Modification records:
__________
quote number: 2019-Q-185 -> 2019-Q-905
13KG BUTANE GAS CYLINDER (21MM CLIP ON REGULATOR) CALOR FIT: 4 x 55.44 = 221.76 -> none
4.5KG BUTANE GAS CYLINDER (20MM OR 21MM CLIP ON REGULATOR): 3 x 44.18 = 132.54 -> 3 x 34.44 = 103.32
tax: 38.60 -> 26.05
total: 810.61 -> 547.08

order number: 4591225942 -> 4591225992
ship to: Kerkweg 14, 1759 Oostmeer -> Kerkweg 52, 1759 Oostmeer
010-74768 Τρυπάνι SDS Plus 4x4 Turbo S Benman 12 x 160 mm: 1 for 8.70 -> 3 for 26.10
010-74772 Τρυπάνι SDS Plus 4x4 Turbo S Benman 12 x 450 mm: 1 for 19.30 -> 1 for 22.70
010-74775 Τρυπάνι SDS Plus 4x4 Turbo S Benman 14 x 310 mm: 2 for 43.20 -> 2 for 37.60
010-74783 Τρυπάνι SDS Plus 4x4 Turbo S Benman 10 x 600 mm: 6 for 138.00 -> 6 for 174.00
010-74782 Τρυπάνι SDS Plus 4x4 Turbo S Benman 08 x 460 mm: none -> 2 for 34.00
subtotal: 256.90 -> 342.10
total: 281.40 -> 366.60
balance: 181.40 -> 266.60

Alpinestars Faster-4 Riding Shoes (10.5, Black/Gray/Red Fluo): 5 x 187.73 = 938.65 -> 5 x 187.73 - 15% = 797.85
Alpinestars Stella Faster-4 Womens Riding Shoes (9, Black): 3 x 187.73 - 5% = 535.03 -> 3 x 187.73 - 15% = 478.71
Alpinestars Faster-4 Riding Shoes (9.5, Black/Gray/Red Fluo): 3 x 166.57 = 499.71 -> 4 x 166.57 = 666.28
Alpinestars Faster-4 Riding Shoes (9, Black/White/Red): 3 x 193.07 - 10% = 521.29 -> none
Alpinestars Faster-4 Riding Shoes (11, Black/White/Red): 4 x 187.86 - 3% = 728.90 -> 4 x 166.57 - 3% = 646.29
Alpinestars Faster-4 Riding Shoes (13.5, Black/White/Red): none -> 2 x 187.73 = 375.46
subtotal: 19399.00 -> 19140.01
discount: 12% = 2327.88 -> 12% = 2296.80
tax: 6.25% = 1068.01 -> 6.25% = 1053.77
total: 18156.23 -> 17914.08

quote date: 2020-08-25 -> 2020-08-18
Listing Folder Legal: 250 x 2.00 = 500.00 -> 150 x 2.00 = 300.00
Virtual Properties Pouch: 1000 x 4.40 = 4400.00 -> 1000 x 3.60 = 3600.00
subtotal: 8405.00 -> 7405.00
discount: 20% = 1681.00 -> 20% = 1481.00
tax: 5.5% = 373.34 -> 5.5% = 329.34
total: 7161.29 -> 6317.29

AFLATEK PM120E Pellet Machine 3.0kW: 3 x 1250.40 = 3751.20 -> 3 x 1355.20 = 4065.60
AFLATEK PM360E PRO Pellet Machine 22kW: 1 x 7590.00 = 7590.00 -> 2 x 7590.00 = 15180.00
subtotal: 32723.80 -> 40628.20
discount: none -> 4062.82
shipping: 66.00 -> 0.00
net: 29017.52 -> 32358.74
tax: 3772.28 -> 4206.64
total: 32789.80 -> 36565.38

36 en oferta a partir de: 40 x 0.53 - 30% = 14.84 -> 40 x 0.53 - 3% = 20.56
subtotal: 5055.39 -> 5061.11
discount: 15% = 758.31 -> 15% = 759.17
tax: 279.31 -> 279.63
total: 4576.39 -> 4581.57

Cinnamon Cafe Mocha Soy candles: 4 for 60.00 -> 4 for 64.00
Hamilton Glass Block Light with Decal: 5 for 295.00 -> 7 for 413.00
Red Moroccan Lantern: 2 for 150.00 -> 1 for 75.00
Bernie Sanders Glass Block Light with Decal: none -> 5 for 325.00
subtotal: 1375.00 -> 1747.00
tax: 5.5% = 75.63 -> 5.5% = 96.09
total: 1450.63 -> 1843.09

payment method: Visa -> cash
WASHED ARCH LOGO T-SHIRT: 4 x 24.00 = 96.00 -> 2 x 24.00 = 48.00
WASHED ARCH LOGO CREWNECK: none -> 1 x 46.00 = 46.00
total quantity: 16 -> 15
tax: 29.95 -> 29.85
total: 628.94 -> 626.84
__________
*Work order*. Every entry must be given again exactly as it reads.

*Response to the exercise*.
quote number: 2019-Q-185 -> 2019-Q-905
13KG BUTANE GAS CYLINDER (21MM CLIP ON REGULATOR) CALOR FIT: 4 x 55.44 = 221.76 -> none
4.5KG BUTANE GAS CYLINDER (20MM OR 21MM CLIP ON REGULATOR): 3 x 44.18 = 132.54 -> 3 x 34.44 = 103.32
tax: 38.60 -> 26.05
total: 810.61 -> 547.08

order number: 4591225942 -> 4591225992
ship to: Kerkweg 14, 1759 Oostmeer -> Kerkweg 52, 1759 Oostmeer
010-74768 Τρυπάνι SDS Plus 4x4 Turbo S Benman 12 x 160 mm: 1 for 8.70 -> 3 for 26.10
010-74772 Τρυπάνι SDS Plus 4x4 Turbo S Benman 12 x 450 mm: 1 for 19.30 -> 1 for 22.70
010-74775 Τρυπάνι SDS Plus 4x4 Turbo S Benman 14 x 310 mm: 2 for 43.20 -> 2 for 37.60
010-74783 Τρυπάνι SDS Plus 4x4 Turbo S Benman 10 x 600 mm: 6 for 138.00 -> 6 for 174.00
010-74782 Τρυπάνι SDS Plus 4x4 Turbo S Benman 08 x 460 mm: none -> 2 for 34.00
subtotal: 256.90 -> 342.10
total: 281.40 -> 366.60
balance: 181.40 -> 266.60

Alpinestars Faster-4 Riding Shoes (10.5, Black/Gray/Red Fluo): 5 x 187.73 = 938.65 -> 5 x 187.73 - 15% = 797.85
Alpinestars Stella Faster-4 Womens Riding Shoes (9, Black): 3 x 187.73 - 5% = 535.03 -> 3 x 187.73 - 15% = 478.71
Alpinestars Faster-4 Riding Shoes (9.5, Black/Gray/Red Fluo): 3 x 166.57 = 499.71 -> 4 x 166.57 = 666.28
Alpinestars Faster-4 Riding Shoes (9, Black/White/Red): 3 x 193.07 - 10% = 521.29 -> none
Alpinestars Faster-4 Riding Shoes (11, Black/White/Red): 4 x 187.86 - 3% = 728.90 -> 4 x 166.57 - 3% = 646.29
Alpinestars Faster-4 Riding Shoes (13.5, Black/White/Red): none -> 2 x 187.73 = 375.46
subtotal: 19399.00 -> 19140.01
discount: 12% = 2327.88 -> 12% = 2296.80
tax: 6.25% = 1068.01 -> 6.25% = 1053.77
total: 18156.23 -> 17914.08

quote date: 2020-08-25 -> 2020-08-18
Listing Folder Legal: 250 x 2.00 = 500.00 -> 150 x 2.00 = 300.00
Virtual Properties Pouch: 1000 x 4.40 = 4400.00 -> 1000 x 3.60 = 3600.00
subtotal: 8405.00 -> 7405.00
discount: 20% = 1681.00 -> 20% = 1481.00
tax: 5.5% = 373.34 -> 5.5% = 329.34
total: 7161.29 -> 6317.29

AFLATEK PM120E Pellet Machine 3.0kW: 3 x 1250.40 = 3751.20 -> 3 x 1355.20 = 4065.60
AFLATEK PM360E PRO Pellet Machine 22kW: 1 x 7590.00 = 7590.00 -> 2 x 7590.00 = 15180.00
subtotal: 32723.80 -> 40628.20
discount: none -> 4062.82
shipping: 66.00 -> 0.00
net: 29017.52 -> 32358.74
tax: 3772.28 -> 4206.64
total: 32789.80 -> 36565.38

36 en oferta a partir de: 40 x 0.53 - 30% = 14.84 -> 40 x 0.53 - 3% = 20.56
subtotal: 5055.39 -> 5061.11
discount: 15% = 758.31 -> 15% = 759.17
tax: 279.31 -> 279.63
total: 4576.39 -> 4581.57

Cinnamon Cafe Mocha Soy candles: 4 for 60.00 -> 4 for 64.00
Hamilton Glass Block Light with Decal: 5 for 295.00 -> 7 for 413.00
Red Moroccan Lantern: 2 for 150.00 -> 1 for 75.00
Bernie Sanders Glass Block Light with Decal: none -> 5 for 325.00
subtotal: 1375.00 -> 1747.00
tax: 5.5% = 75.63 -> 5.5% = 96.09
total: 1450.63 -> 1843.09

payment method: Visa -> cash
WASHED ARCH LOGO T-SHIRT: 4 x 24.00 = 96.00 -> 2 x 24.00 = 48.00
WASHED ARCH LOGO CREWNECK: none -> 1 x 46.00 = 46.00
total quantity: 16 -> 15
tax: 29.95 -> 29.85
total: 628.94 -> 626.84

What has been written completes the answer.